• [Exercise brief]
Omit all pictures, then retype exactly the lines from the one that contains "(461, 319) none" through the end of the listing.

- - - - -

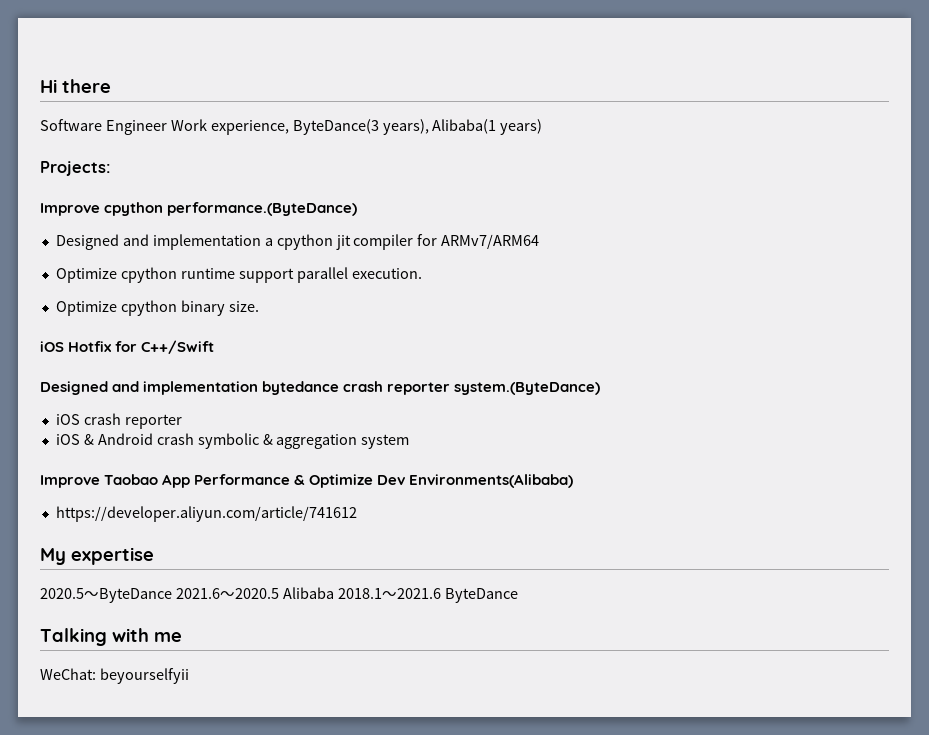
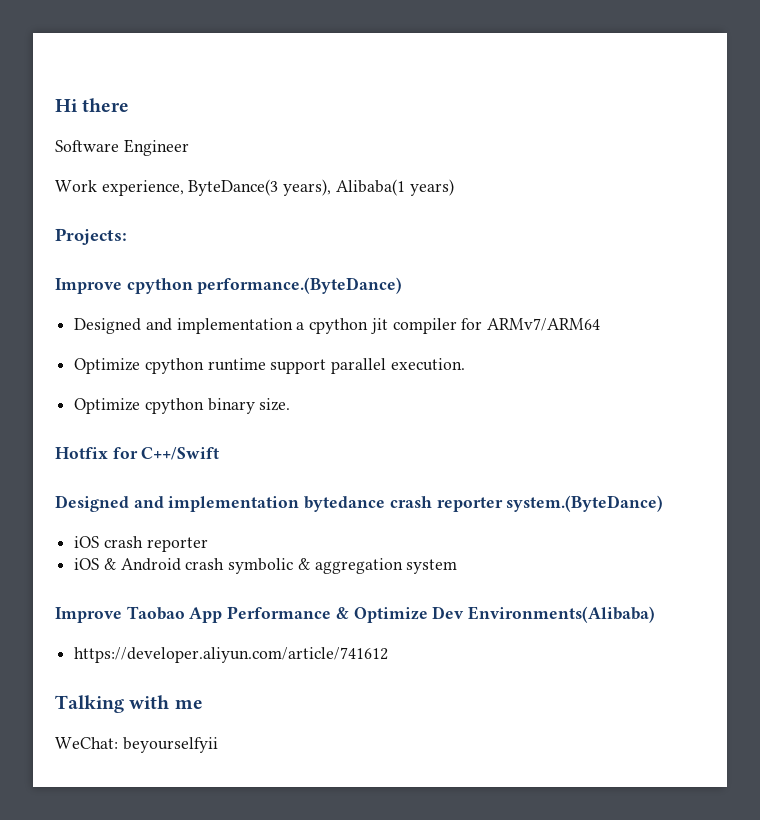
(167, 127) none -> (189, 147) //
[40,341,64,352] iOS -> (291, 404) none
[40,547,154,565] [40,587,518,603] // My expertise // 2020.5～ByteDance 2021.6～2020.5 Alibaba 2018.1～2021.6 ByteDance -> (389, 655) none

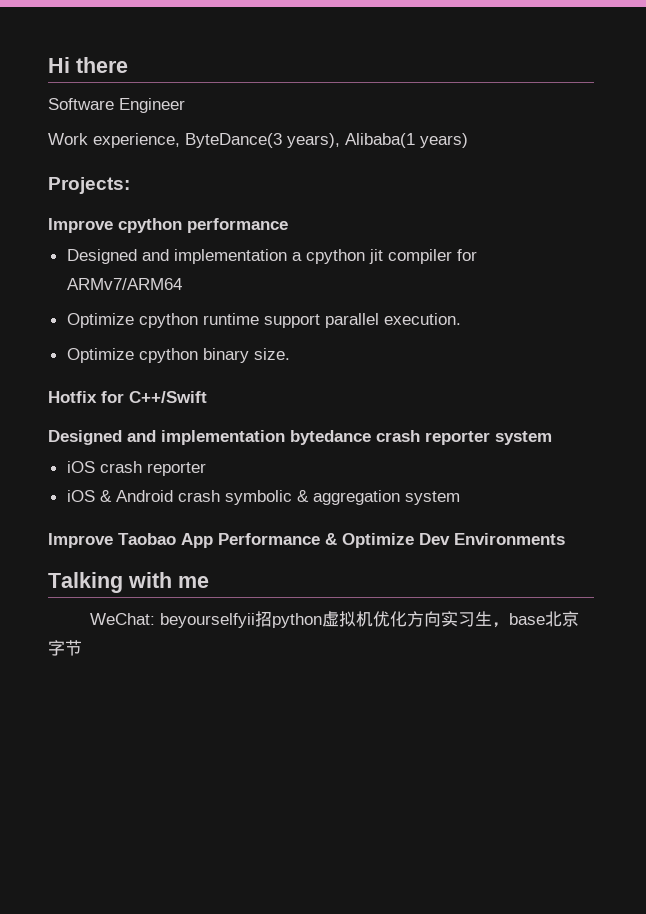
[197,277,403,294] performance.(ByteDance) -> [187,218,288,233] performance
[506,495,664,512] system.(ByteDance) -> [495,431,552,445] system
[468,606,656,623] [74,647,389,663] Environments(Alibaba) // https://developer.aliyun.com/article/741612 -> [454,533,565,545] Environments
(218, 745) none -> [254,611,579,628] [48,640,82,656] 招python虚拟机优化方向实习生，base北京字节

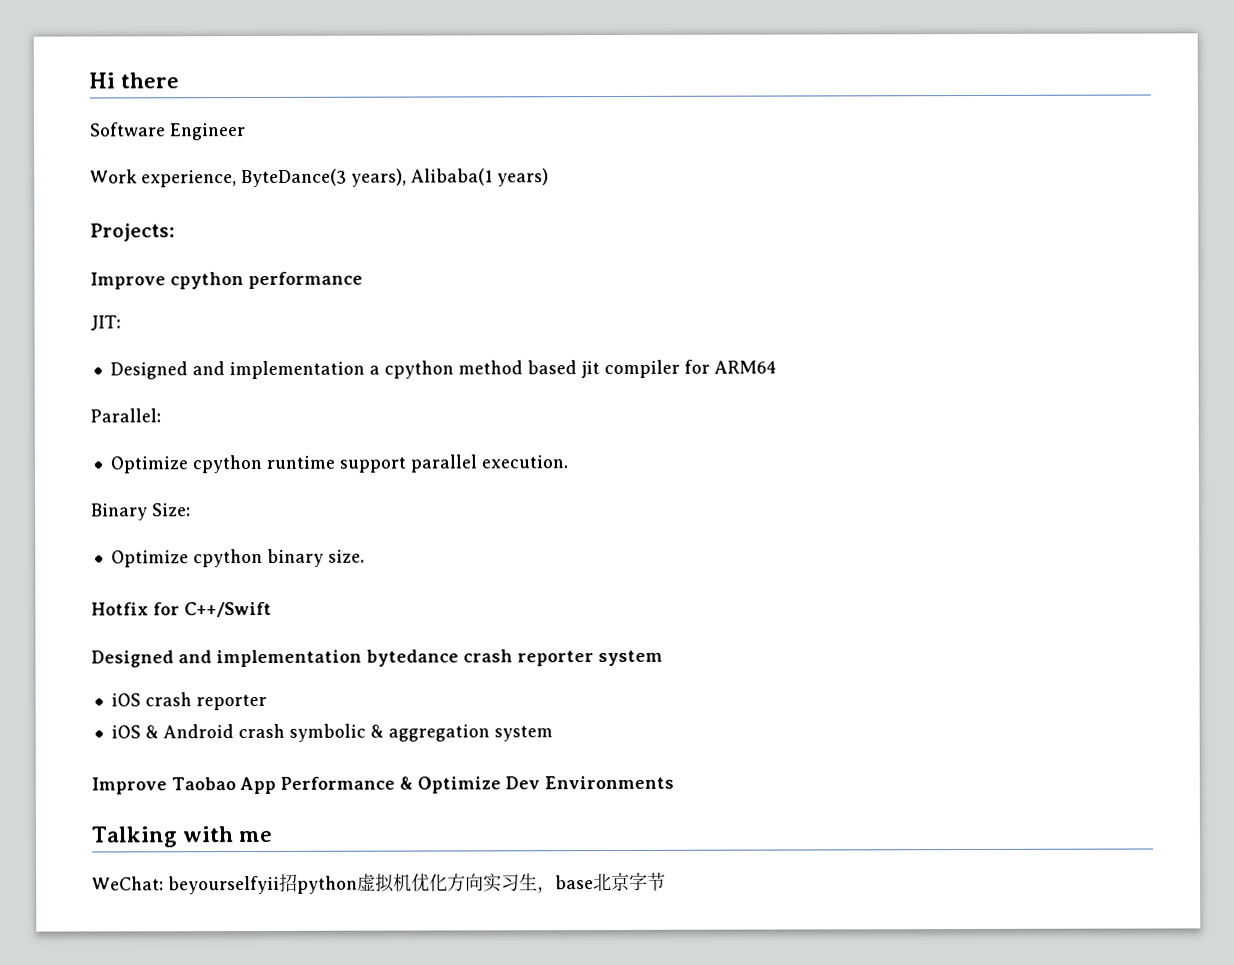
(288, 225) none -> [90,315,121,331] // JIT:
(365, 256) none -> [457,360,577,375] method based
[66,278,182,290] ARMv7/ARM64 -> [713,360,777,374] [90,408,161,423] ARM64 // Parallel:
(461, 319) none -> [91,503,191,521] // Binary Size:

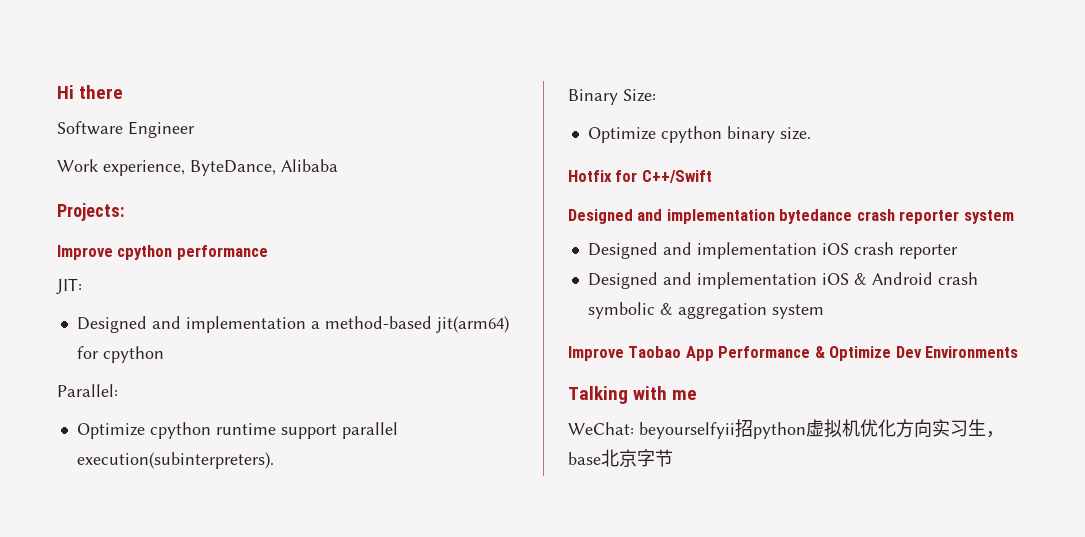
[241,168,549,188] ByteDance(3 years), Alibaba(1 years) -> [190,159,338,176] ByteDance, Alibaba
[383,359,777,379] cpython method based jit compiler for ARM64 -> [324,316,509,333] [76,346,164,363] method-based jit(arm64) for cpython
[480,455,568,469] execution. -> [76,452,274,469] execution(subinterpreters).
(663, 658) none -> [587,242,817,259] Designed and implementation
(267, 702) none -> [587,272,817,289] Designed and implementation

- - - - -

• [Final answer]
(461, 319) none -> [91,503,191,521] // Binary Size:

[241,168,549,188] ByteDance(3 years), Alibaba(1 years) -> [190,159,338,176] ByteDance, Alibaba
[383,359,777,379] cpython method based jit compiler for ARM64 -> [324,316,509,333] [76,346,164,363] method-based jit(arm64) for cpython
[480,455,568,469] execution. -> [76,452,274,469] execution(subinterpreters).
(663, 658) none -> [587,242,817,259] Designed and implementation
(267, 702) none -> [587,272,817,289] Designed and implementation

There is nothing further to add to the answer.